I owe my father a lot. I suspect that On Kawara owed his father a fair bit as well, though that's largely speculative. To recap, On Kawara's father was a director of an engineering firm. The firm had work in Mexico which is what allowed the 26-year-old On to escape from travel-restricted Japan in 1959, his father acting as his financial guarantor. He stayed in Mexico for four years. He settled in New York. He did not return to Japan until that three-month visit from November 1970 to February 1971. It goes without saying that On's parents would have missed their brilliant son. It goes without saying that they had done what they could to set him free. So free that on September 10th, 1975, he found himself in a hotel room overlooking Lake Erie painting the date.


That's the first coat of Payne's Grey.

I'm determined for this painting to go well. And so after the second coat of Payne's Gray has dried, I try a new technique. Instead of pencilling in the letters, I create a box for each letter. This means that if my spacing doesn't work out, I would be able to adjust.


But as it is, things are fine, and I go ahead and pencil in the letters.


Soon I am painting, in the knowledge that the part of the process requiring most concentration is done. Mind you, taking a photo with my phone while holding the paintbrush convincingly close to the canvas is not easy.

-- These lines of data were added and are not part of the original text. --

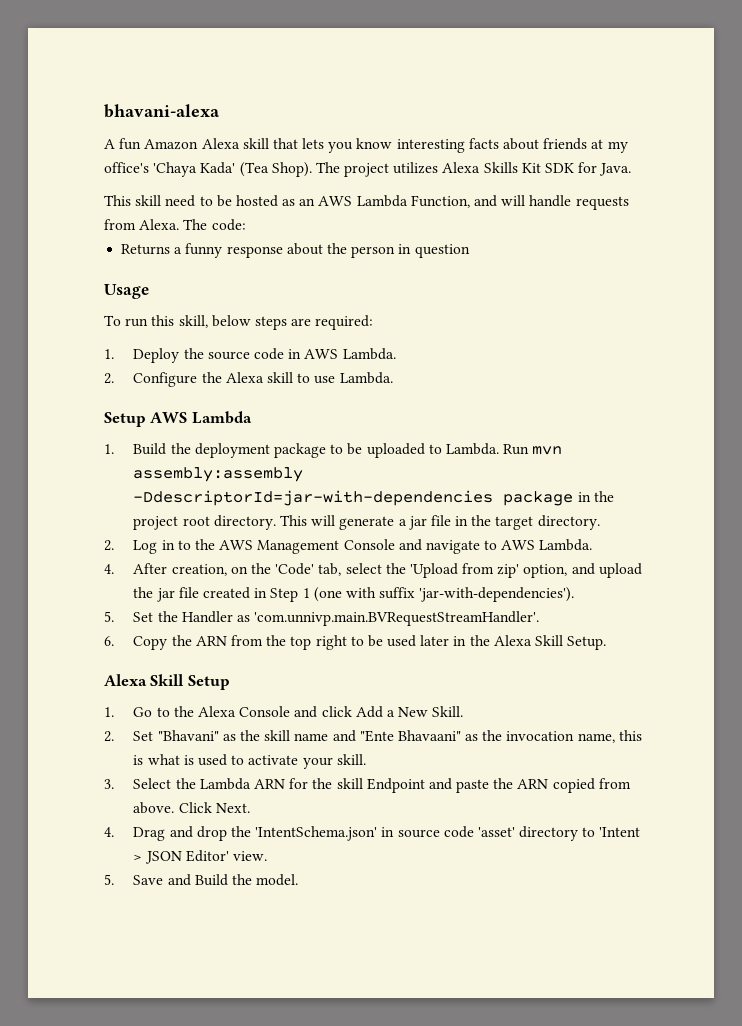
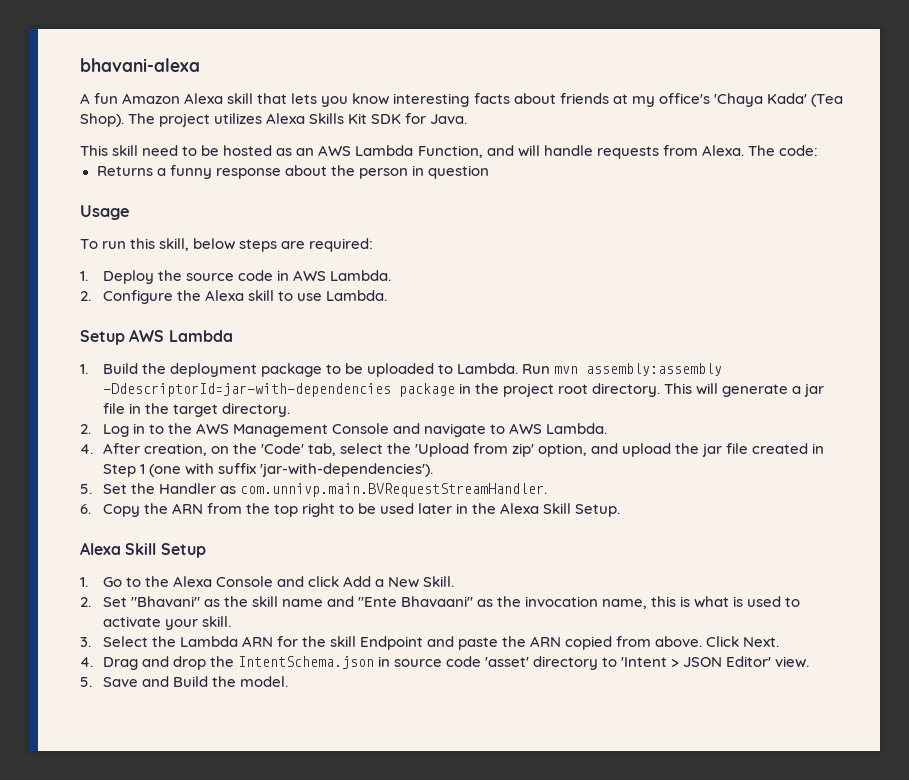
[254,611,540,626] 'com.unnivp.main.BVRequestStreamHandler'. -> [239,483,547,497] com.unnivp.main.BVRequestStreamHandler.
[255,826,378,841] 'IntentSchema.json' -> [237,656,374,669] IntentSchema.json

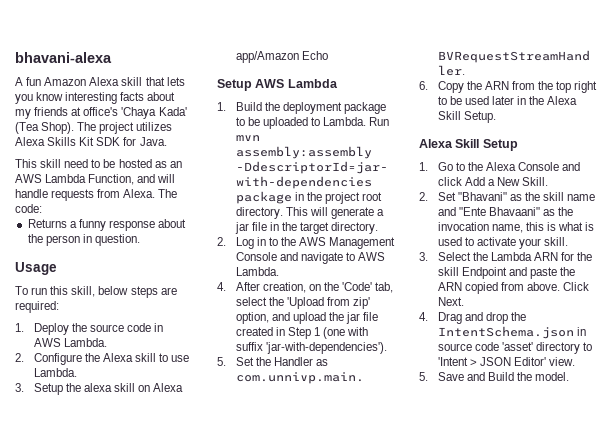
(556, 98) none -> [15,109,31,119] my
[631,96,655,107] my -> (82, 111) none
[427,165,489,179] question -> [94,234,140,246] question.
(387, 295) none -> [15,383,184,395] [235,51,328,63] // 3. Setup the alexa skill on Alexa app/Amazon Echo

I suppose I should reveal that from the beginning of the pencil work I have had a reproduction of SEPT.10, 1975 on screen at exactly the right size, and have been taking measurements from it. Though to help me with the 2021 part of the composition I've made use of a Date Painting from earlier in the month.


At some stage of the painting process I become aware of an odd pattern, On January 1 1975, On Kawara sat in a high rise in Houston, Texas, called 2100 Memorial Drive, painting the date. That same day he had been to the city's art gallery where Van Gogh's The Rocks hangs. On September 10, 1975, On Kawara sat in a high rise in Cleveland, Ohio, known as 'Lakefront Lodge' , painting the date. That same day he had been to the city's art gallery where another Saint Remy masterpiece by Van Gogh hangs, Two Poplar Trees in the Alps'. What does it mean, if anything? Perhaps that will become clearer as this road-trip continues.

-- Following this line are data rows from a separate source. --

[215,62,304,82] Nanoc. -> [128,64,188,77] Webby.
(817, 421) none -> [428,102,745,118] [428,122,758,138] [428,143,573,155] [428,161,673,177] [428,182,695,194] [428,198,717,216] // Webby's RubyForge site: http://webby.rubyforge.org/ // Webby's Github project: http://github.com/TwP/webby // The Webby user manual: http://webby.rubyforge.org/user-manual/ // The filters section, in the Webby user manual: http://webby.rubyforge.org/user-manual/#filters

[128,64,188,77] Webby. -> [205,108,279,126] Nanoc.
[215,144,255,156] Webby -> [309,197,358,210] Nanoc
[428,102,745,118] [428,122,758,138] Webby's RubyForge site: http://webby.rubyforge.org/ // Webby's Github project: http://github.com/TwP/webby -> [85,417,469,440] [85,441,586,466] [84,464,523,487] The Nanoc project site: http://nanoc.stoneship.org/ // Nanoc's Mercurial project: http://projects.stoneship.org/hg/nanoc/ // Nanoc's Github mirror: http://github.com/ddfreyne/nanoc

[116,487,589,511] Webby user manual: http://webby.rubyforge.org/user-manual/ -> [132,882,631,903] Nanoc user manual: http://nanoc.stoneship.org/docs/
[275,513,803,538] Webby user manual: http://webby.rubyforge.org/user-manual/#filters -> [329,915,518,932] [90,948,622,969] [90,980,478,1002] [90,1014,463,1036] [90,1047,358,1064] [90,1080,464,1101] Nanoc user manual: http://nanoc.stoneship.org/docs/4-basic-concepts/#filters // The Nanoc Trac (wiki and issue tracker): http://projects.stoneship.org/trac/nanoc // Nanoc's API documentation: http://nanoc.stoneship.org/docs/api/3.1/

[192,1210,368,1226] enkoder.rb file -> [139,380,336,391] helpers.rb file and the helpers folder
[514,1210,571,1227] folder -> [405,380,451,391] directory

At some stage I switch on the record player. It's the good quality machine that I've inherited from my parents, and it rests on a piece of teak furniture that comes from their house. I think we bought the record player, our family's first, in 1972. My father's first record buy was Simon and Garfunkel's Greatest Hits, and boy did Dad get his money's worth out of it! This record is mine though, 'Monster Walks the Winter Lake'.

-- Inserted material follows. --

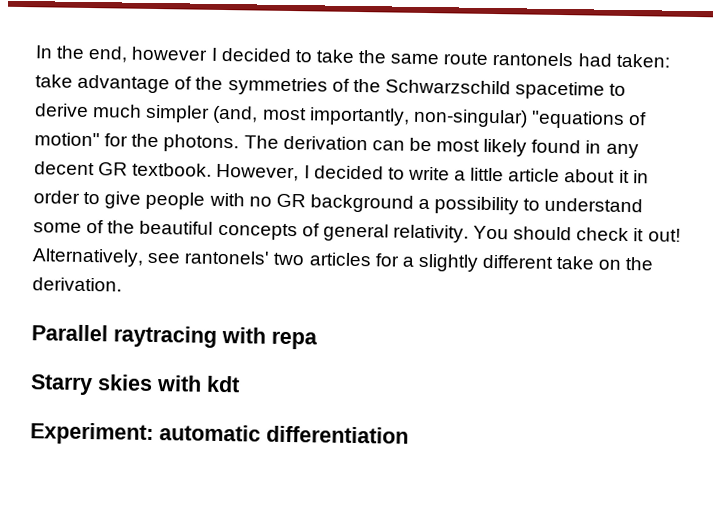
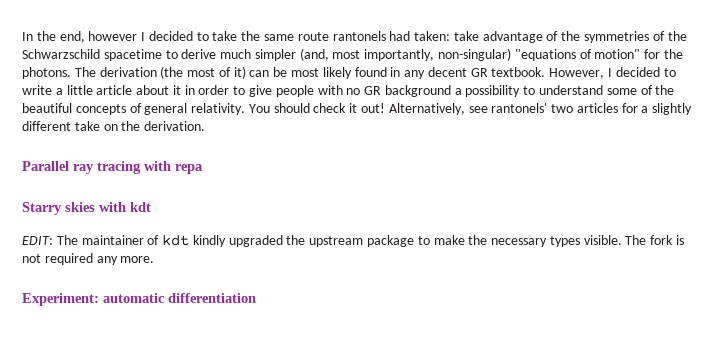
(368, 143) none -> [160,66,246,79] (the most of it)
[113,325,217,348] raytracing -> [73,161,141,174] ray tracing
(240, 384) none -> [22,235,685,247] [22,253,155,265] // EDIT: The maintainer of kdt kindly upgraded the upstream package to make the necessary types visible. The fork is not required any more.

He pours his soul into the song, does the singer. Could David Thomas possibly be the monster of which he sings about? I'm not sure. Dad was no monster. Of course not. More likely it's me. Because when you break the normal bonds of life, as artists tend to do, that's when the risk of becoming a 'monster' dramatically rise. In my case, instead of wife and children, I have burrows. This website being one of them.

"What kind of price to pay for no comfort.
No comfort."


It gets dark. I keep playing the song. Getting up from my painting every time the ten-minute cycle comes to an end. I'm getting close to the end of my task too. But must stick with it for a while longer. And that's what I do. I stick with it.

That wonderful song has the most moving lyrics, ending with:

'Monster says:
"When I'm gone,
When I'm gone.
Just don't say I never gave ya anything."'

Which gets repeated, heartbreakingly. Then:

'"It's not so bad, is it?
It's not so bad, is it?
Not so bad, is it?
…To be with me."'



September 12, 1975. Arrive.
September 13. 1975. Date Paint.
September 14, 1975. Date Paint.
September 15, 1975. Depart.

It's 170 miles to the other side of Lake Erie and the motor city of Detroit, which takes about three hours to drive. Which must seem like nothing when you know you've got a Holiday Inn waiting at the far end of your journey.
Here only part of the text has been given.